6 tips for talking to your adult kids about your finances
By Lisa Bertagnoli | Published: April 28, 2015
At some point, parents close to or in retirement must talk with their adult children about finances: How much money the parents have, and how their financial picture looks for the rest of their lives. Parents with sitcom-perfect families no doubt will breeze through these conversations.
Everybody else, buckle up. Financial experts say it's a tough talk, right up there with the birds and bees.
Why? "Most people aren't open about their finances anyway," says Karen Chan, a financial education expert, financial planner and principal at Karen Chan Financial Education and Consulting in Lisle, Illinois.
Too, a "we need to talk about finances" call from parents can scare the pants off children, conjuring visions of illness or impending death, Chan says. By the same token, realizing that the time to talk is nigh can send an uncomfortable chill through parents. "Parents can have a little epiphany that they're not going to be around forever," she says.
Depending on family dynamics, other emotions can arise and sibling rivalry, resentment and jealousy are just a few. "Stuff comes out from when the kids were little," says Sandy Adams, lead financial planner and partner at Center for Financial Planning in Southfield, Michigan.
A caregiver might resent the freedom of siblings who didn't take on that role; one child might be jealous of another's success and thus wary of what a parent will reveal. "I've had family meetings where it really is therapy," Adams says. "I've seen people break down in tears, everything you can possibly think of."
This sounds daunting enough to skip the talk; experts say that's not an option. They also say that approaching and handling the talk the right way can diffuse some of these difficult emotions. Overall, "make it a priority, do it sooner rather than later, and remember that planning and communication are control," says Adams. Here are six tactics for making that crucial conversation go well, and with minimum expenditure on Kleenex.
1. Give advance warning. Don't launch the discussion over Easter brunch or Thanksgiving dinner. Tell your kids when the meeting will be and what its topic is: "Don't blindside them," Chan advises. She even suggests a series of conversations, ranging from general to more complex. The first, several years before retirement, informs kids of your retirement plans. The second, a few years into retirement, tells kids generally how you're doing financially and what you see in your financial future. The third, later into the sunset years, dives deeper into "here's what we have, here's how long it will last, we might have to rely on you or Medicaid," Chan says.

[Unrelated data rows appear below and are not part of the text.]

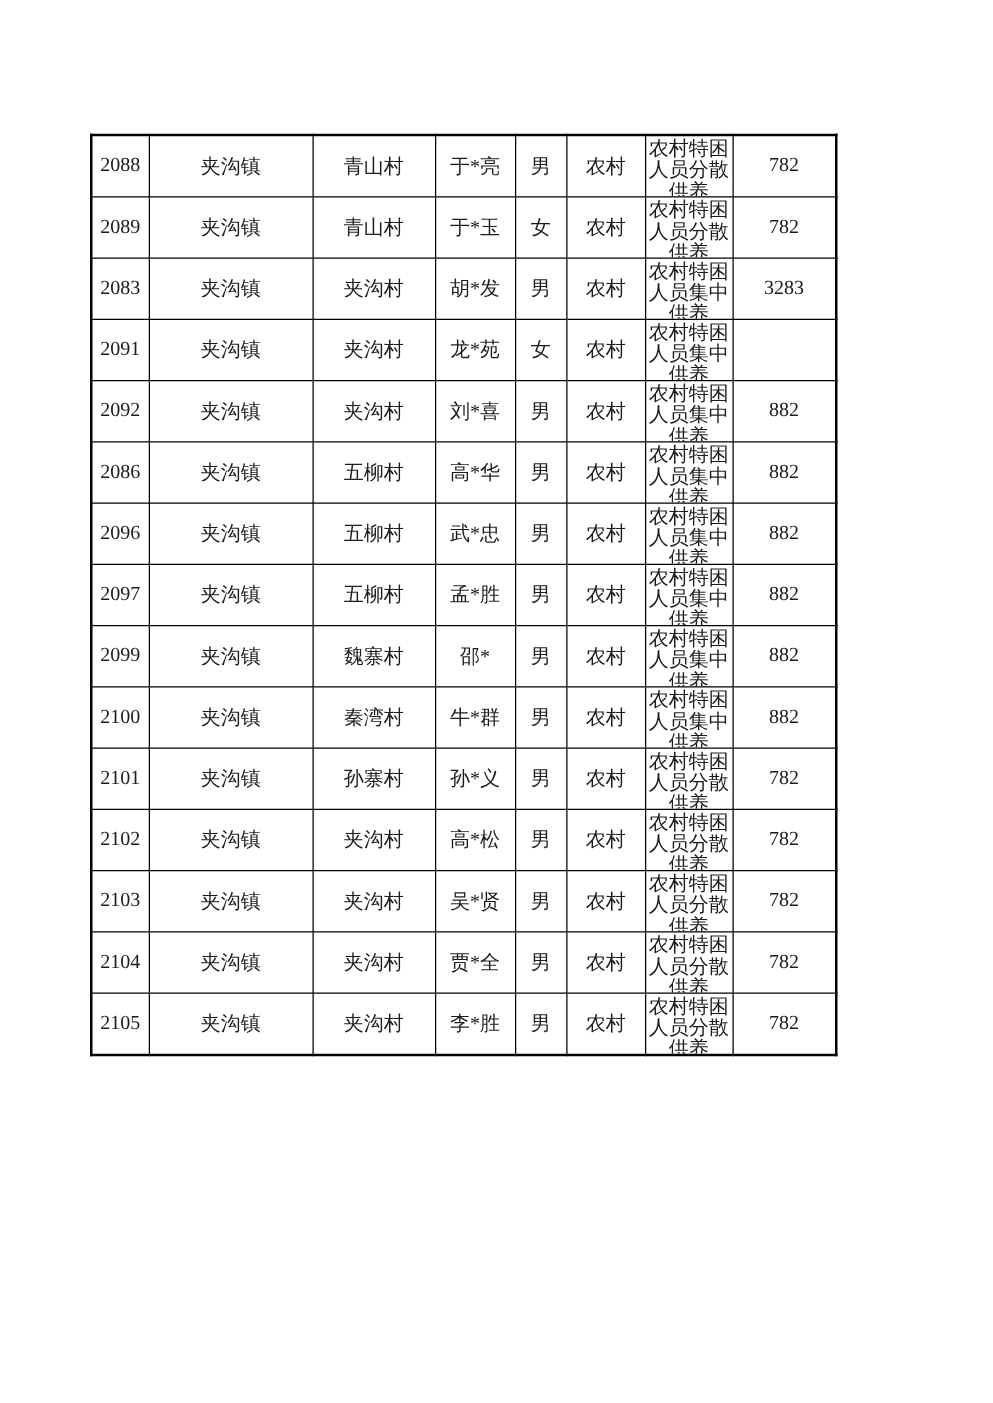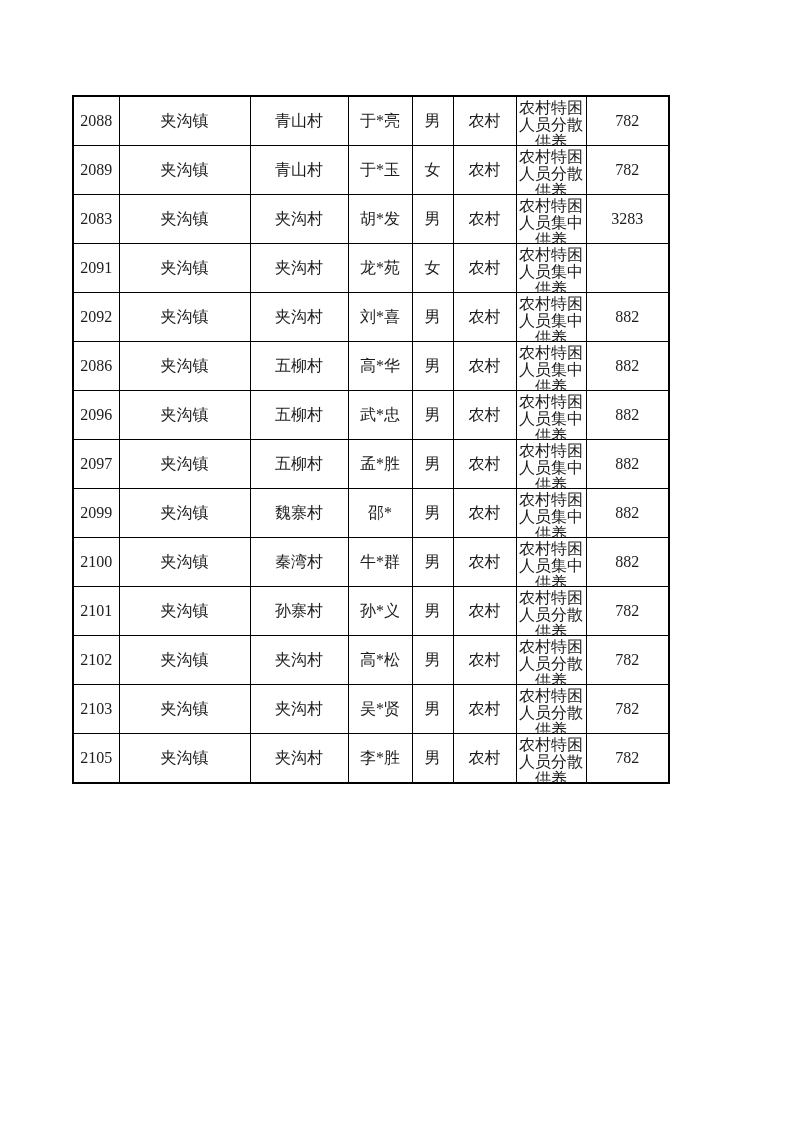--- a/index.html
+++ b/index.html
@@ -18,7 +18,7 @@
   table.roster {
     position: absolute;
     left: 72px;
-    top: 95px;
+    top: 107px;
     border-collapse: collapse;
     table-layout: fixed;
     border: 2px solid #000000;

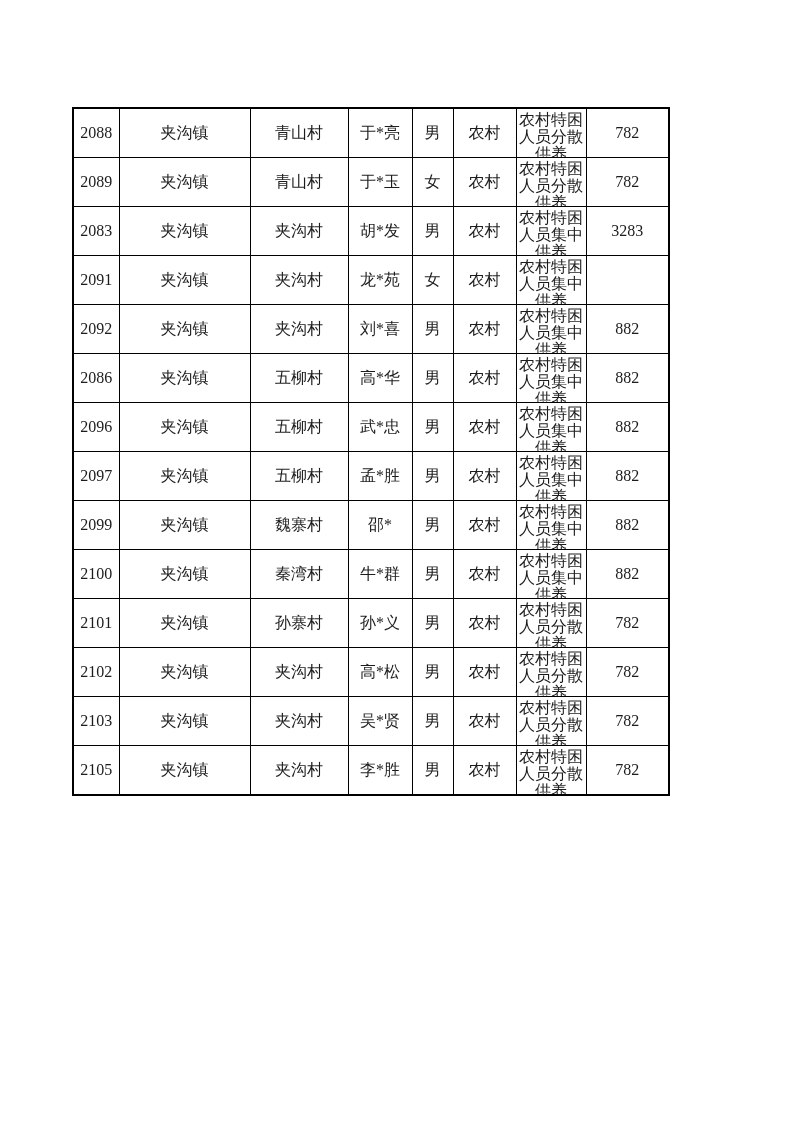--- a/index.html
+++ b/index.html
@@ -223,6 +223,18 @@
           <td class="cell-amount">782</td>
         </tr>
         <tr>
+          <td class="cell-seq">2104</td>
+          <td class="cell-town">夹沟镇</td>
+          <td class="cell-village">夹沟村</td>
+          <td class="cell-name">贾*全</td>
+          <td class="cell-gender">男</td>
+          <td class="cell-area">农村</td>
+          <td class="cell-category">
+            <div class="cat-text">农村特困人员分散供养</div>
+          </td>
+          <td class="cell-amount">782</td>
+        </tr>
+        <tr>
           <td class="cell-seq">2105</td>
           <td class="cell-town">夹沟镇</td>
           <td class="cell-village">夹沟村</td>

2. Consider neutral territory and a third party. One idea is to have an attorney or financial adviser call the meeting, and have it at that person's office. That third party -- who's not part of family rivalries or contentions -- can set up the meeting and deliver good or bad news. "That's one way to get around confrontation," says Dan Fitzgerald, a certified financial planner at Aequus Wealth Management Resources in Chicago.
Make it a priority, do it sooner rather than later, and remember that planning and communication are control.
Center for Financial Planning
Even with advance planning, expect a nervous phone call or two. "Sometimes the angst leading up to an event is greater than the event itself," Fitzgerald says.
3. Include all the children at one meeting. "Get everyone on the same page at the same time," says William Pitney, a financial planner at FocusYou, a financial planning firm with offices in North Bay and Peninsula, California. "That way, there's a consistent message."
Pitney says if parents convey information to children separately, arguments can break out post-death when parents can't do much to solve them.
4. Before the meeting, decide what you want to accomplish. Do you want your children to know you're financially set and won't be a burden to them? Or that your finances are rocky and you might need help one day? With a goal clearly in mind, "you can plan the conversation and make it successful," Chan says.
5. Decide what information you will divulge. At the bare minimum, children need to know where they can find documents they will need should you become incapacitated, or to settle your estate after you die. That means your will; brokerage and bank accounts; mortgages, deeds and titles; location of and keys to safe-deposit boxes; durable powers of attorney; and insurance papers. Parents can also offer a summary of their financial picture: "We're fine," or "we might need your help" should suffice. Parents who have a long-standing open and trusting relationship with their children might divulge more, such as the value of bank accounts and other assets, Chan says.
Most of Pitney's clients, whose net worth ranges from $2 million to $10 million, say nothing about the dollar amount of their assets, rather than let children believe they have an inheritance to look forward to. If a cheeky child asks for more detail, "they say, 'we're going to spend it before we die or leave it to charity,'" Pitney says.
Adams' clients, particularly baby boomers, generally do open the books to their children. "If they're willing to have the meeting, they're willing to go all in," she says.
These clients show children their balance sheets, sources and amount of income, and outlooks for the future.
6. Decide whether to share what's in your will. The key here is to avoid post-death shocks. "Surprises in wills often result in bad experiences for people," Chan says. If your will treats your children equally, there's probably no need to divulge its contents. If, for whatever reason, you will treat your children differently, then tell them -- and tell them why. "Communicating your plans can help clear up emotions," says Fitzgerald.
If you plan to leave nothing for your children, by all means, let them know. "It's all about setting expectations," Pitney says.